December, a month that usually favors the bulls, has started off with a strong rally. Today, the Nifty closed at 5122, up 89 points. That's a good start. In the morning, I was on CNBC, and I explained the existence of a narrow trading range between 4920 and 5120. A break from the range should give a trending move, I suggested.
Udayan asked me if it was possible to cross 5120 today itself. My answer was: The Nifty was trading at 5060, so another 60 points were easy to cover, since all the signs were suggesting a trending day. This number was eventually hit during the day itself. Sometimes, we are lucky.
Enough of the Markets. Manish T. asks "How was your Jodhpur investor camp experience?".
My experience was good, just as in other camps.

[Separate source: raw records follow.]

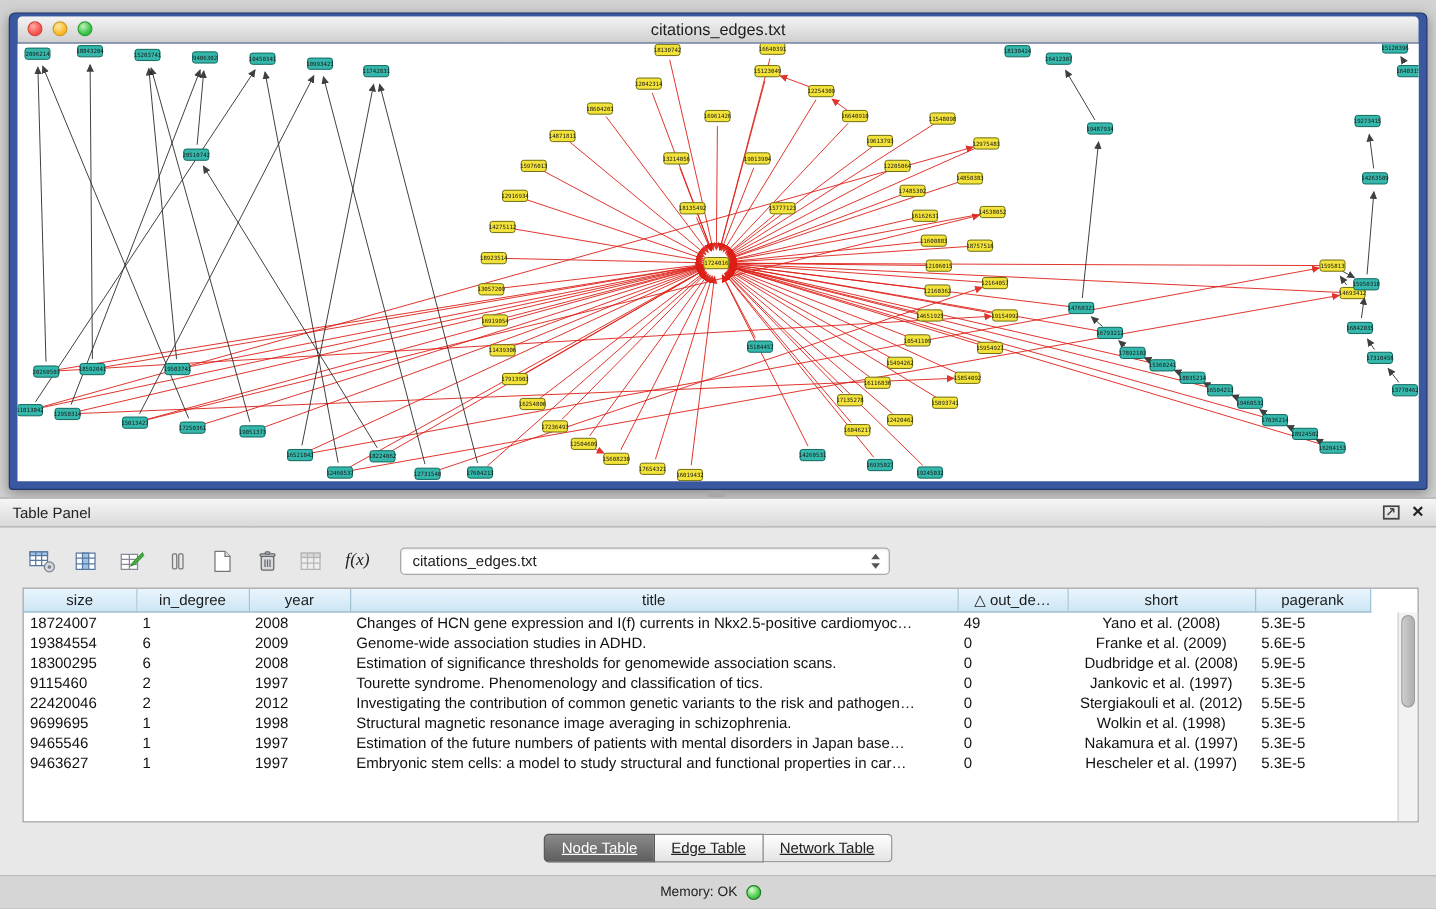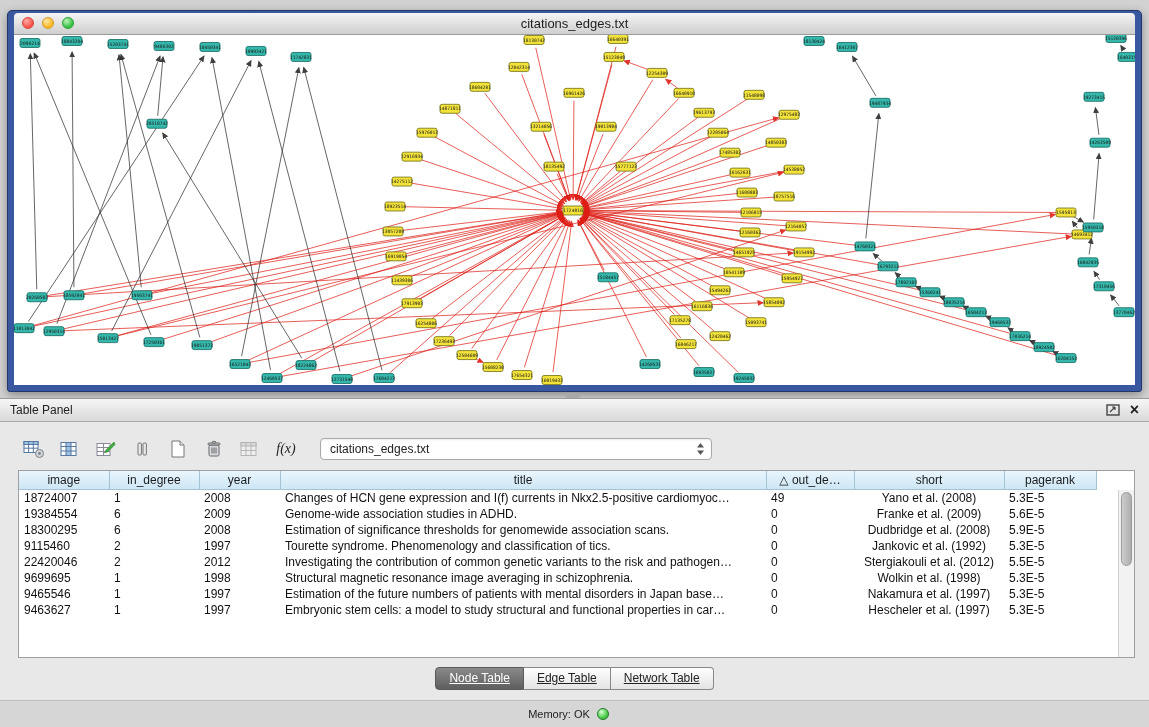"image" th { text: image -> size }
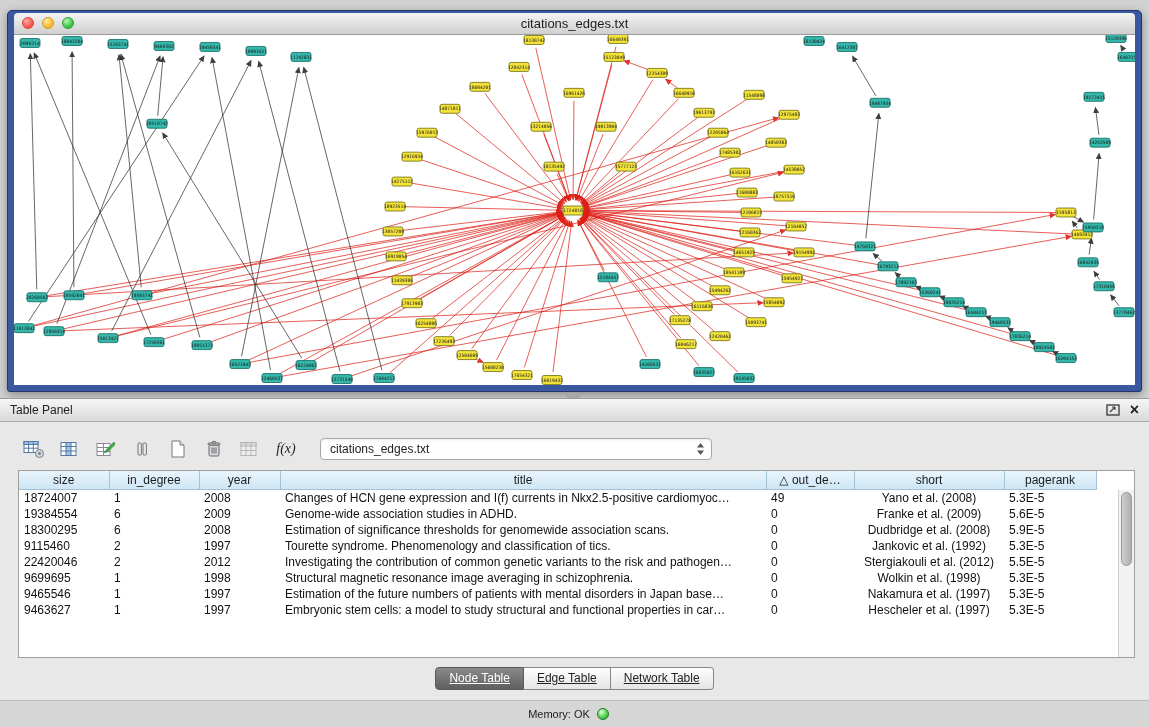"Jankovic et al. (1992)" td.c5 { text: 1992 -> 1997 }
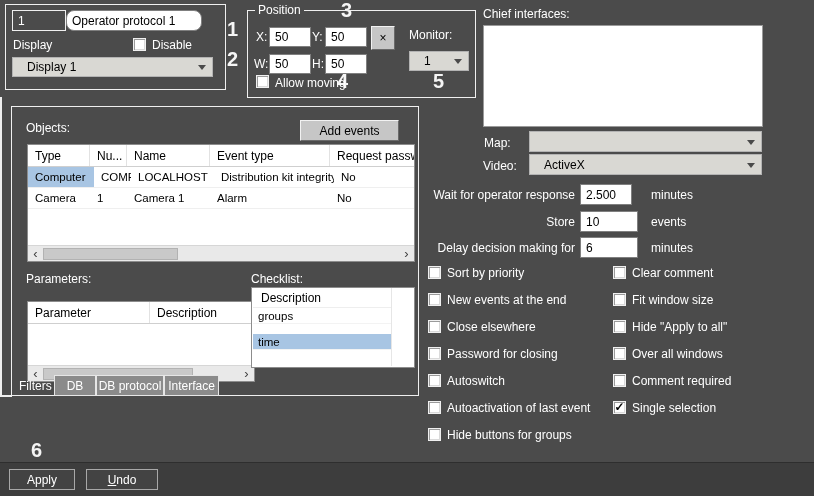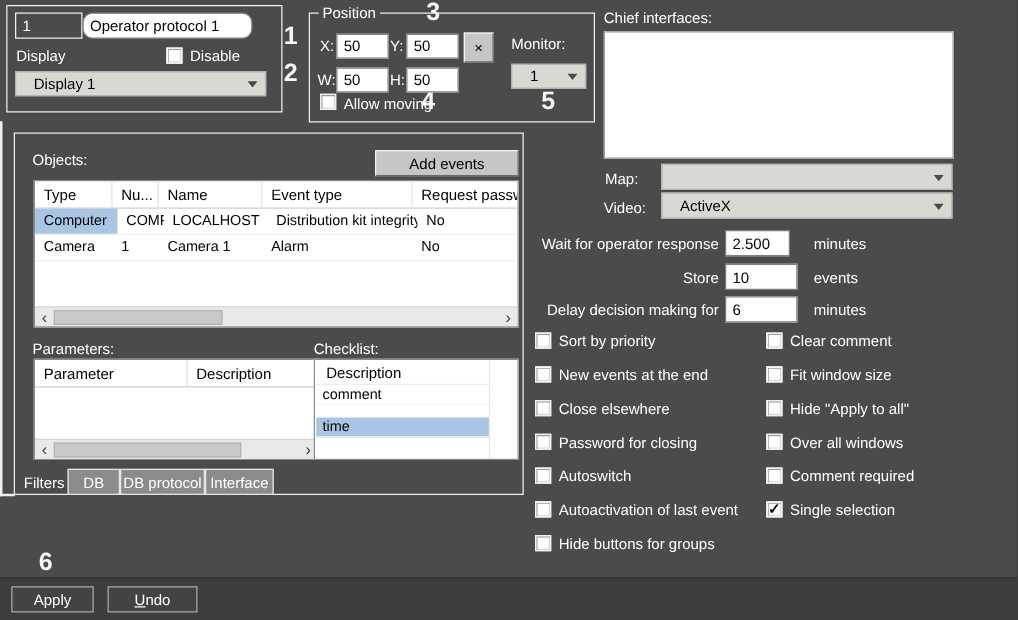"Add events" div.btn3d { width: 115px -> 99px }
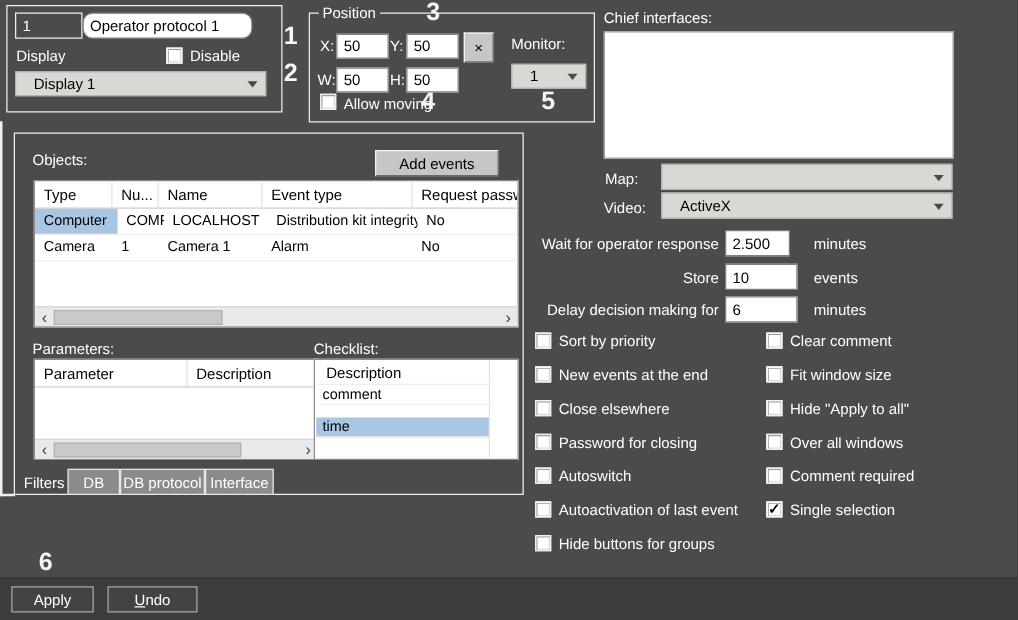"Parameter" div.wtable { top: 287px -> 301px }
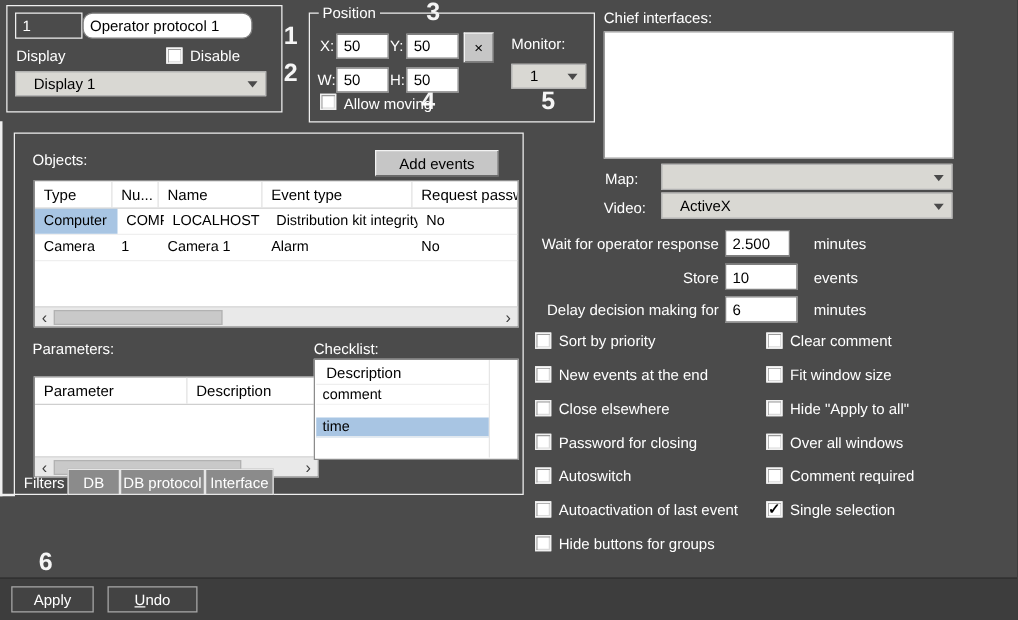"comment" div.cl-row { text: comment -> groups }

People in Jodhpur seemed deeply involved in the market, through investments as well as derivatives. They heard us with rapt attention, then asked a number of questions. The underlying sense was: "we remain afraid of this rally, yet want to join the market." This is a question that is in the minds of most people.
Investors should buy only on corrections, like the one that took the Nifty to 4540, a month ago. Such moves come, two to three times a year. Sometimes, a stock will have its own cycle, so there are opportunities often.
Traders have to go with the trend. They should be long.
Brett Steenbarger says "Each day I reviewed major turning points in the stock indexes and observed how indicators and correlated indexes behaved. The exercise consisted of identifying--in retrospect--the trading opportunities that were best and the information that might have put me into those trades.
In a sense, I used the journal to reverse engineer markets.
The journals consisted of pages and pages of annotated charts. Although I did not use the term at the time, the goal was pattern recognition.
In the beginning, I didn't know what to look for. I spent time with many indicators (including many of the common ones included in charting programs, as well as chart patterns and cycles) that added little value to my pattern recognition. It was the patterns that recurred over time that became my focus.
I realized that if I could just find a few stable patterns, I could work on recognizing them in real time and sustaining profitability.
I spent over a year on those journals before I ever placed a trade. The charts are still organized in folders in my cabinet for reference."
Writing a trading journal every day is a good practice.